Major central administration changes are in progress as Provost and Executive Vice Chancellor Enrique Lavernia and Vice Chancellor for Research Barry Klein have decided to step down.
Both administrators will return to their previous jobs – Lavernia as dean of the College of Engineering and Klein as a faculty member in the Department of Physics.
“Many people like myself are going to central administration for fixed periods of time to serve the campus,” Klein said. “At some point we almost always go back to the faculty and to what is really our first love, which is teaching and research.”
Klein is finishing his 12th year working in the central administration, nine of which have been as vice chancellor for research. He will complete his term on June 30, 2010.
Despite declining multiple requests to be provost in 2007, Lavernia agreed to serve in Jan. 2009 for a temporary period of up to three years.
“A return to the College of Engineering has always been part of my plans, although I have thoroughly enjoyed getting to know the entire campus and its many dedicated faculty, students and staff,” Lavernia said in an e-mail interview.
Chancellor Linda Katehi announced Klein and Lavernia’s plans in a public announcement posted on her website.
“The provost’s office and the College of Engineering would be best served by long-term, permanent appointments,” Katehi said in the announcement.
Lavernia will continue to act as provost until his successor is appointed. The recruitment process for provost could easily take six months, Lavernia said.
Katehi has also created a new administrative position in response to a comprehensive fundraising campaign that has been developing for over three years.
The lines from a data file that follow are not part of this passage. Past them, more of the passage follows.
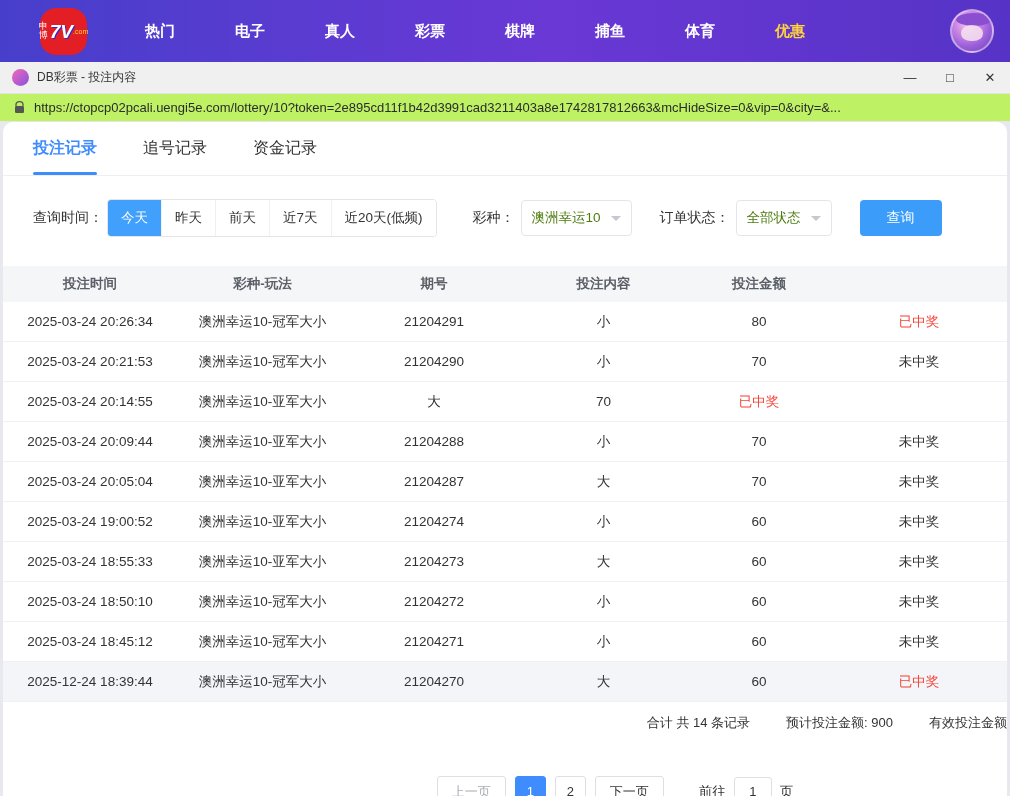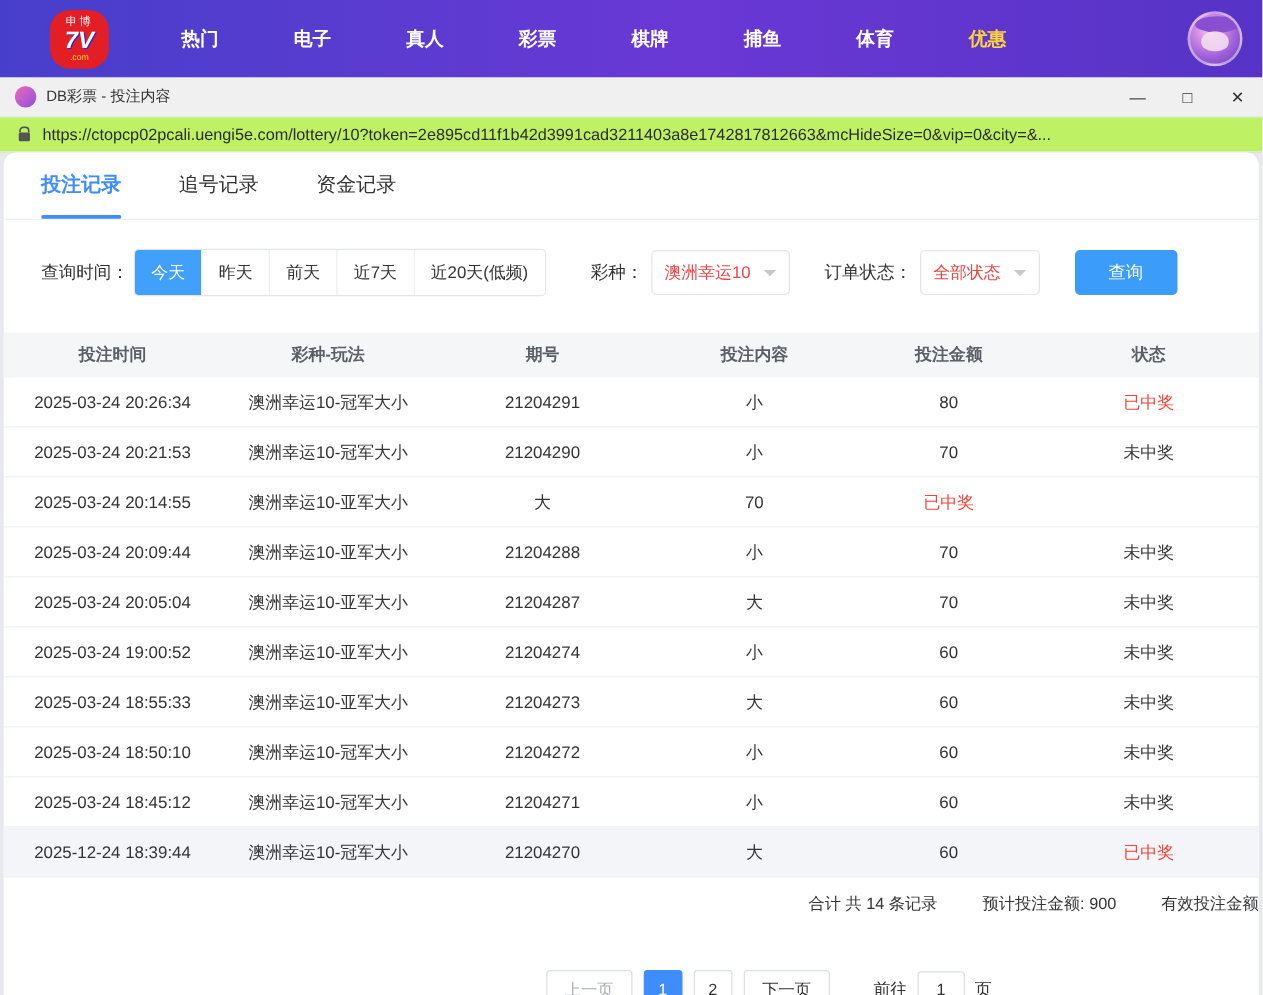--- a/index.html
+++ b/index.html
@@ -3,21 +3,21 @@
 <meta charset="utf-8">
 <style>
   * { box-sizing: border-box; margin: 0; padding: 0; }
   html,body { width:1010px; height:796px; overflow:hidden; background:#e7e9ee;
     font-family:"Liberation Sans", sans-serif; }
 
   
   .topnav { height:62px; background:linear-gradient(90deg,#473fcb 0%,#6a38d5 55%,#5633c6 100%);
     display:flex; align-items:center; }
   .logo { width:47px; height:47px; background:#e31e24; border-radius:16px; margin-left:40px;
-    display:flex; flex-direction:column; align-items:center; justify-content:center; color:#fff;
+    display:flex; flex-direction:row; align-items:center; justify-content:center; color:#fff;
     cursor:pointer; line-height:1; }
   .logo .l1 { font-size:9px; letter-spacing:2px; }
   .logo .l2 { font-size:19px; font-weight:bold; font-style:italic; margin-top:1px;
     text-shadow:1px 1px 0 #2b2bd0; }
   .logo .l3 { font-size:7px; color:#ffd43b; margin-top:1px; }
   .nav-items { display:flex; margin-left:28px; }
   .nav-item { color:#fff; font-size:15px; font-weight:bold; padding:10px 30px; cursor:pointer; }
   .nav-item.active { color:#ffd43b; }
   .avatar { margin-left:auto; margin-right:16px; width:44px; height:44px; border-radius:50%;
     background:radial-gradient(circle at 38% 32%, #f2c9ee 0%, #cf8ae4 30%, #9a5fd8 62%, #6b3fb8 100%);
@@ -56,21 +56,21 @@
   
   .filters { display:flex; align-items:center; padding:23px 0 21px 30px; font-size:14px; color:#333; }
   .flt-label { white-space:nowrap; }
   .time-group { display:flex; border:1px solid #e3e5e9; border-radius:4px; overflow:hidden; margin-left:4px; }
   .time-opt { padding:9px 13px; font-size:13.5px; color:#333; cursor:pointer; border-left:1px solid #eef0f2;
     white-space:nowrap; background:#fff; }
   .time-opt:first-child { border-left:none; }
   .time-opt.active { background:#41a0fc; color:#fff; }
   .select-box { display:flex; align-items:center; justify-content:space-between; border:1px solid #e3e5e9;
     border-radius:4px; height:36px; padding:0 10px; margin-left:6px; cursor:pointer; background:#fff; }
-  .select-box .val { font-size:13.5px; color:#ef4444; margin-right:10px; white-space:nowrap; }
+  .select-box .val { font-size:13.5px; color:#4d7c0f; margin-right:10px; white-space:nowrap; }
   .caret { width:0; height:0; border-left:5px solid transparent; border-right:5px solid transparent;
     border-top:5px solid #c4c8d0; }
   .ml36 { margin-left:36px; } .ml28 { margin-left:28px; }
   .search-btn { margin-left:28px; background:#3b9cfa; color:#fff; border:none; border-radius:4px;
     height:36px; padding:0 27px; font-size:14px; cursor:pointer; font-family:inherit; }
 
   
   .table { margin-top:8px; }
   .thead, .trow { display:grid; grid-template-columns:174px 171px 172px 167px 144px 176px; }
   .thead { background:#f5f6f8; height:36px; }
@@ -173,21 +173,20 @@
     <button class="search-btn">查询</button>
   </div>
 
   <div class="table">
     <div class="thead">
       <div>投注时间</div>
       <div>彩种-玩法</div>
       <div>期号</div>
       <div>投注内容</div>
       <div>投注金额</div>
-      <div>状态</div>
     </div>
 
     <div class="trow">
       <div>2025-03-24 20:26:34</div>
       <div>澳洲幸运10-冠军大小</div>
       <div>21204291</div>
       <div>小</div>
       <div>80</div>
       <div class="status won">已中奖</div>
     </div>

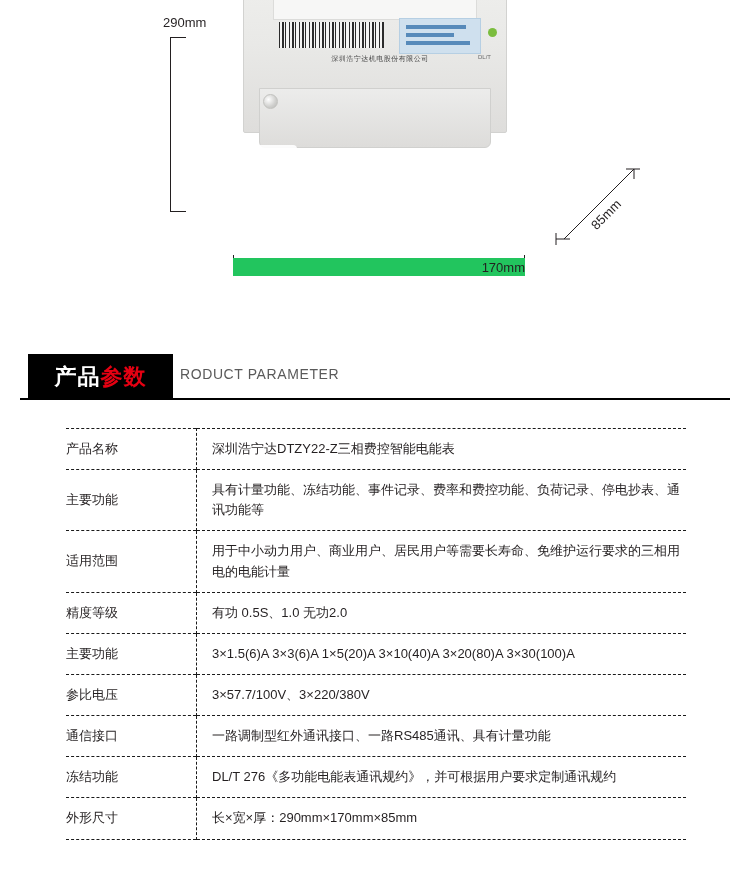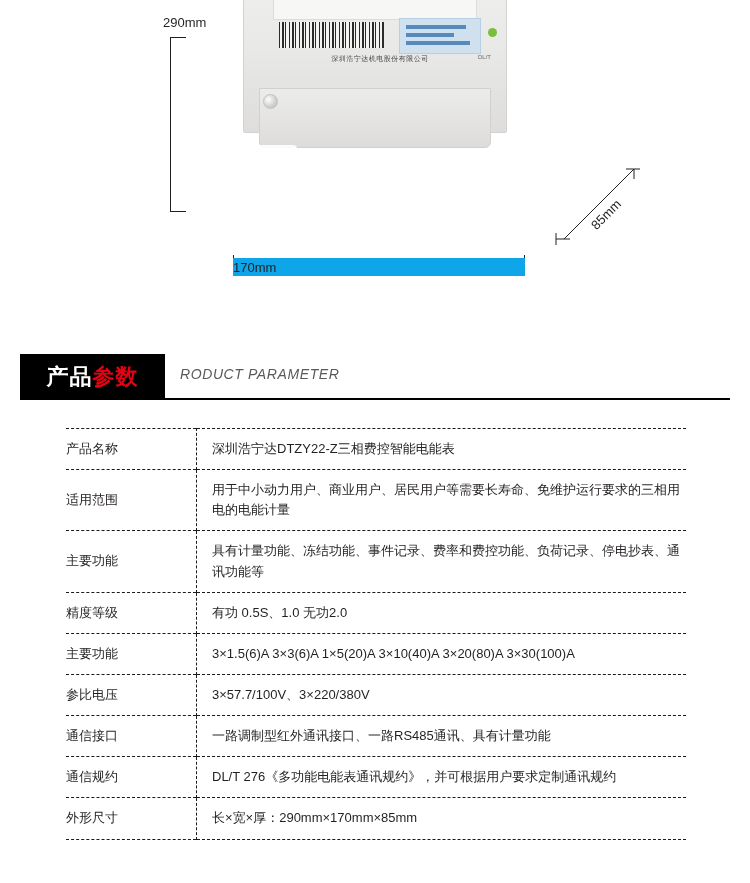--- a/index.html
+++ b/index.html
@@ -181,21 +181,21 @@
   
   .section-bar {
     position: absolute;
     left: 20px;
     top: 354px;
     width: 710px;
     height: 46px;
   }
   .black-block {
     position: absolute;
-    left: 0;
+    left: 8px;
     top: 0;
     width: 145px;
     height: 46px;
     background: #000000;
     display: flex;
     align-items: center;
     justify-content: center;
   }
   .black-block .cn {
     font-size: 22px;
@@ -207,21 +207,20 @@
     font-style: normal;
     color: #e60012;
   }
   .en-title {
     position: absolute;
     left: 160px;
     top: 12px;
     font-size: 14px;
     color: #5a5a5a;
     letter-spacing: .6px;
-    font-style: italic;
   }
   .bar-underline {
     position: absolute;
     left: 0;
     top: 44px;
     width: 710px;
     height: 2px;
     background: #000000;
   }
 
@@ -289,21 +288,21 @@
   </div>
 
   <div class="dim-label" style="left:163px; top:15px;">290mm</div>
   <div class="dim-line" style="left:170px; top:37px; width:1px; height:175px;"></div>
   <div class="dim-line" style="left:170px; top:37px; width:16px; height:1px;"></div>
   <div class="dim-line" style="left:170px; top:211px; width:16px; height:1px;"></div>
 
   <div class="dim-line" style="left:233px; top:267px; width:292px; height:1px;"></div>
   <div class="dim-line" style="left:233px; top:255px; width:1px; height:13px;"></div>
   <div class="dim-line" style="left:524px; top:255px; width:1px; height:13px;"></div>
-  <div style="position:absolute; left:233px; top:258px; width:292px; text-align:left; background:#0ea5e9;">
+  <div style="position:absolute; left:233px; top:258px; width:292px; text-align:right; background:#22c55e;">
     <span class="dim-label" style="position:static;">170mm</span>
   </div>
 
   <svg style="position:absolute; left:548px; top:165px;" width="100" height="85">
     <line x1="86" y1="4" x2="16" y2="74" stroke="#231f20" stroke-width="1"></line>
     <line x1="78" y1="4" x2="92" y2="4" stroke="#231f20" stroke-width="1"></line>
     <line x1="86" y1="4" x2="86" y2="14" stroke="#231f20" stroke-width="1"></line>
     <line x1="8" y1="68" x2="8" y2="80" stroke="#231f20" stroke-width="1"></line>
     <line x1="8" y1="74" x2="22" y2="74" stroke="#231f20" stroke-width="1"></line>
   </svg>
@@ -318,45 +317,45 @@
   <div class="bar-underline"></div>
 </div>
 
 <table class="param-table">
   <tbody>
     <tr>
       <td class="key">产品名称</td>
       <td class="val">深圳浩宁达DTZY22-Z三相费控智能电能表</td>
     </tr>
     <tr>
+      <td class="key">主要功能</td>
+      <td class="val">具有计量功能、冻结功能、事件记录、费率和费控功能、负荷记录、停电抄表、通讯功能等</td>
+    </tr>
+    <tr>
       <td class="key">适用范围</td>
       <td class="val">用于中小动力用户、商业用户、居民用户等需要长寿命、免维护运行要求的三相用电的电能计量</td>
     </tr>
     <tr>
-      <td class="key">主要功能</td>
-      <td class="val">具有计量功能、冻结功能、事件记录、费率和费控功能、负荷记录、停电抄表、通讯功能等</td>
-    </tr>
-    <tr>
       <td class="key">精度等级</td>
       <td class="val">有功 0.5S、1.0    无功2.0</td>
     </tr>
     <tr>
       <td class="key">主要功能</td>
       <td class="val">3×1.5(6)A 3×3(6)A 1×5(20)A 3×10(40)A 3×20(80)A 3×30(100)A</td>
     </tr>
     <tr>
       <td class="key">参比电压</td>
       <td class="val">3×57.7/100V、3×220/380V</td>
     </tr>
     <tr>
       <td class="key">通信接口</td>
       <td class="val">一路调制型红外通讯接口、一路RS485通讯、具有计量功能</td>
     </tr>
     <tr>
-      <td class="key">通信规约</td>
+      <td class="key">冻结功能</td>
       <td class="val">DL/T 276《多功能电能表通讯规约》，并可根据用户要求定制通讯规约</td>
     </tr>
     <tr>
       <td class="key">外形尺寸</td>
       <td class="val">长×宽×厚：290mm×170mm×85mm</td>
     </tr>
   </tbody>
 </table>
 
 </body></html>

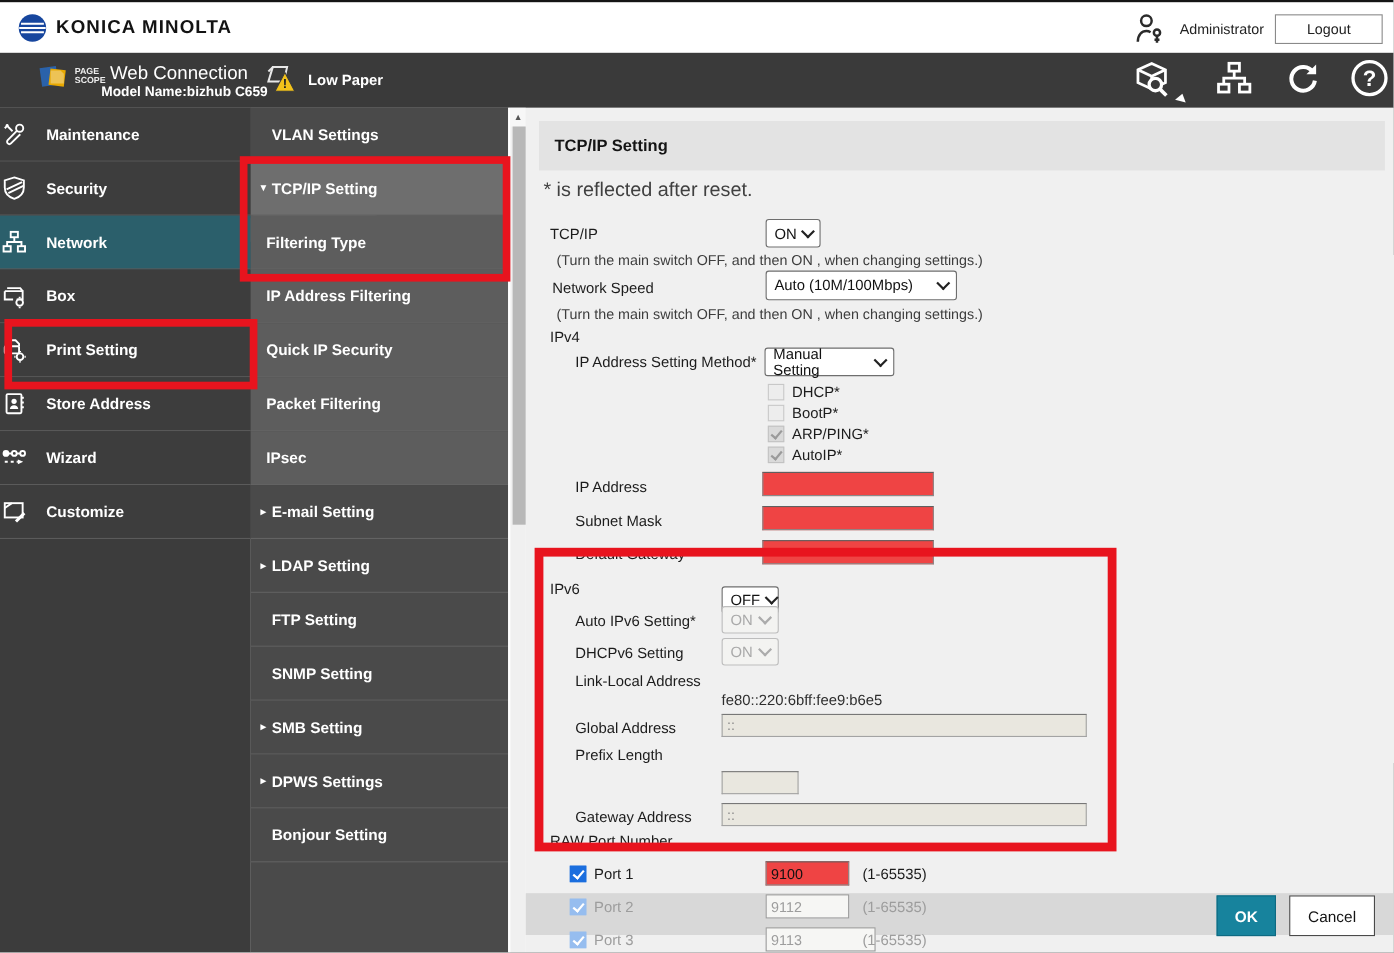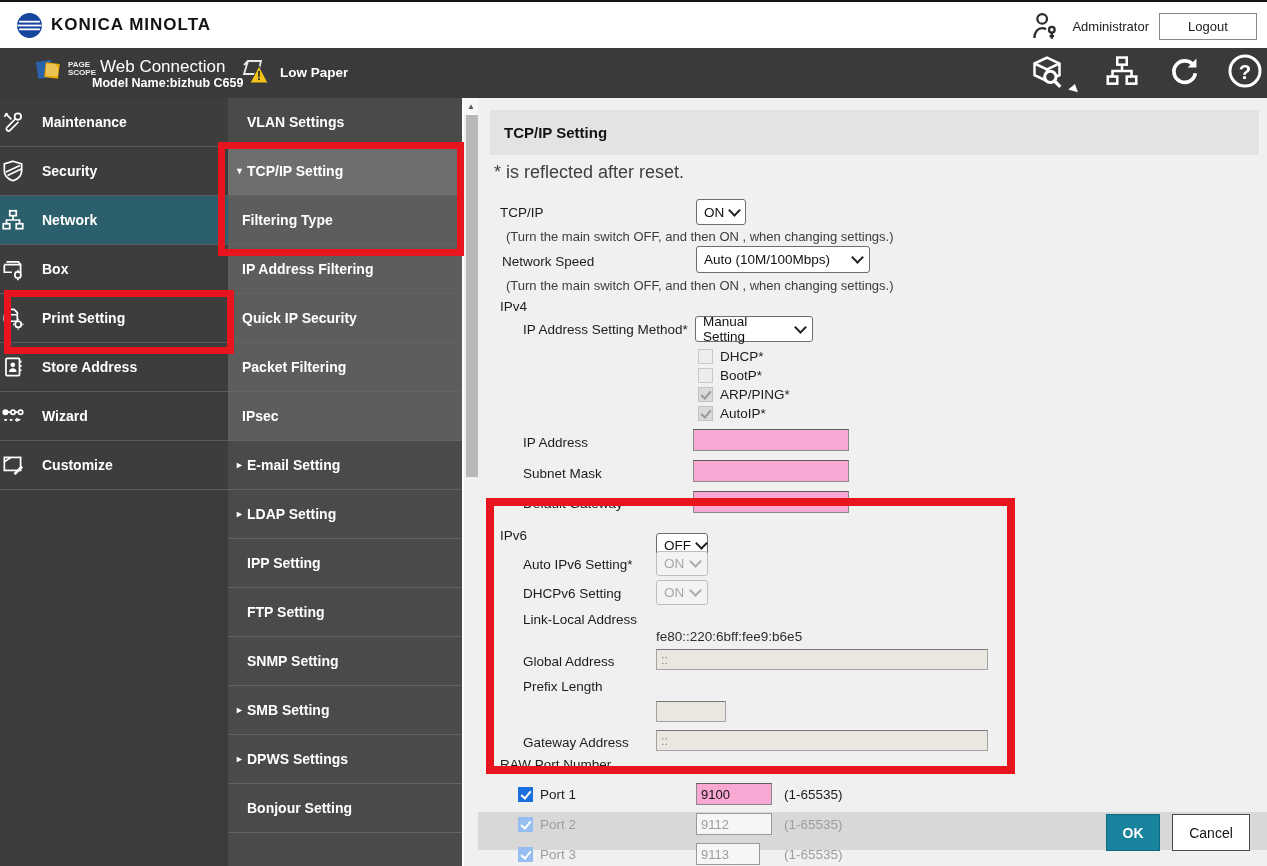--- a/index.html
+++ b/index.html
@@ -50,21 +50,21 @@
   .bluenote{position:absolute;left:16px;top:64px;font-size:18px;color:#404040;}
   .lbl{position:absolute;font-size:13.5px;color:#1c1c1c;white-space:nowrap;}
   .note{position:absolute;font-size:13px;color:#3d3d3d;white-space:nowrap;}
   .sel{position:absolute;box-sizing:border-box;height:26px;background:#fff;border:1px solid #6e6e6e;border-radius:3px;
        display:flex;align-items:center;justify-content:space-between;padding:0 7px;font-size:13.5px;color:#111;cursor:pointer;}
   .sel .caret{width:7px;height:7px;border-right:2px solid #222;border-bottom:2px solid #222;
               transform:rotate(45deg);margin-top:-4px;flex-shrink:0;margin-left:6px;}
   .sel.disabled{color:#a9a9a9;border-color:#bdbdbd;background:#f3f3f1;cursor:default;}
   .sel.disabled .caret{border-color:#ababab;}
   .inp{position:absolute;box-sizing:border-box;height:22px;border:1px solid #8a8a8a;border-top-color:#5f5f5f;
-       background:#f9a8d4;font-family:"Liberation Sans",sans-serif;font-size:13px;padding:0 4px;color:#111;}
+       background:#ef4444;font-family:"Liberation Sans",sans-serif;font-size:13px;padding:0 4px;color:#111;}
   .inp.disabled{background:#e9e7df;color:#8d8d8d;border-color:#a3a3a3;border-top-color:#777;}
   .inp.dim{color:#9d9d9d;border-color:#9a9a9a;background:#f6f6f4;}
   .cb{position:absolute;width:15px;height:15px;box-sizing:border-box;}
   .cb.empty{background:#ededed;border:1px solid #c8c8c8;}
   .cb.gray{background:#dadada;border:1px solid #c2c2c2;}
   .cb.gray::after{content:"";position:absolute;left:4px;top:1px;width:4px;height:8px;
                   border-right:2px solid #9a9a9a;border-bottom:2px solid #9a9a9a;transform:rotate(40deg);}
   .cb.blue{background:#1b6ede;border:1px solid #1b6ede;cursor:pointer;}
   .cb.blue::after{content:"";position:absolute;left:4px;top:1px;width:4px;height:8px;
                   border-right:2px solid #fff;border-bottom:2px solid #fff;transform:rotate(40deg);}
@@ -273,23 +273,20 @@
     </div>
     <div class="smi">
       <span class="arrow">►</span>
       <span>E-mail Setting</span>
     </div>
     <div class="smi">
       <span class="arrow">►</span>
       <span>LDAP Setting</span>
     </div>
     <div class="smi">
-      <span>IPP Setting</span>
-    </div>
-    <div class="smi">
       <span>FTP Setting</span>
     </div>
     <div class="smi">
       <span>SNMP Setting</span>
     </div>
     <div class="smi">
       <span class="arrow">►</span>
       <span>SMB Setting</span>
     </div>
     <div class="smi">
@@ -389,21 +386,21 @@
     <input class="inp" style="left: 218px; top: 685px; width: 76px;" value="9100">
     <div class="lbl" style="left:306px;top:689px;">(1-65535)</div>
 
     <div class="cb blue dimc" style="left:40px;top:719px;"></div>
     <div class="lbl dimt" style="left:62px;top:719px;">Port 2</div>
     <input class="inp dim" style="left: 218px; top: 715px; width: 76px;" value="9112">
     <div class="lbl dimt" style="left:306px;top:719px;">(1-65535)</div>
 
     <div class="cb blue dimc" style="left:40px;top:749px;"></div>
     <div class="lbl dimt" style="left:62px;top:749px;">Port 3</div>
-    <input class="inp dim" style="left: 218px; top: 745px; width: 64px;" value="9113">
+    <input class="inp dim" style="left: 218px; top: 745px; width: 100px;" value="9113">
     <div class="lbl dimt" style="left:306px;top:749px;">(1-65535)</div>
 
     <div class="btn-ok">OK</div>
     <div class="btn-cancel">Cancel</div>
   </div>
 
   <div class="redbox rb1"></div>
   <div class="redbox rb2"></div>
   <div class="redbox rb3"></div>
The new executive director for the campaign will report directly to the chancellor.
Advancement Services, Foundation Accounting and University Development units will now be reassigned from University Relations to report to the new director.
Katehi plans to seek the required approval from the Regents later this year and to launch the public phase of the campaign in the fall, Lavernia said.
The chancellor asked for nominations for search committees with a deadline of Jan. 15. Once committees are formed, the searches for the three new administrators will begin.
Committees will look internationally and will probably use market salaries to find highly accomplished individuals, Associate Chancellor Maril Stratton said.
“We are looking for a very broad and diverse and very accomplished array of candidates for all of the positions,” Stratton said.
It will be difficult to say how much these administrative changes will cost the university financially until the search is completed, Stratton said.
Some have criticized the university for paying administrators too much in exchange for a more competitive edge.
“We will have to strike a balance between our twin duties to the people of California: to attract the very best in academic leadership while exercising appropriate stewardship of our financial resources,” Lavernia said.
Lavernia and Klein are both looking forward to the upcoming changes.
“I am looking forward to continuing to serve this campus in the capacity of dean of the College of Engineering, where we have many exciting projects underway,” Lavernia said.
Klein is excited to spend more time with students and research, a part of his career that he has missed for the past 12 years, he said.
“It’s going to be nice to go back and do what I was trained to do,” he said.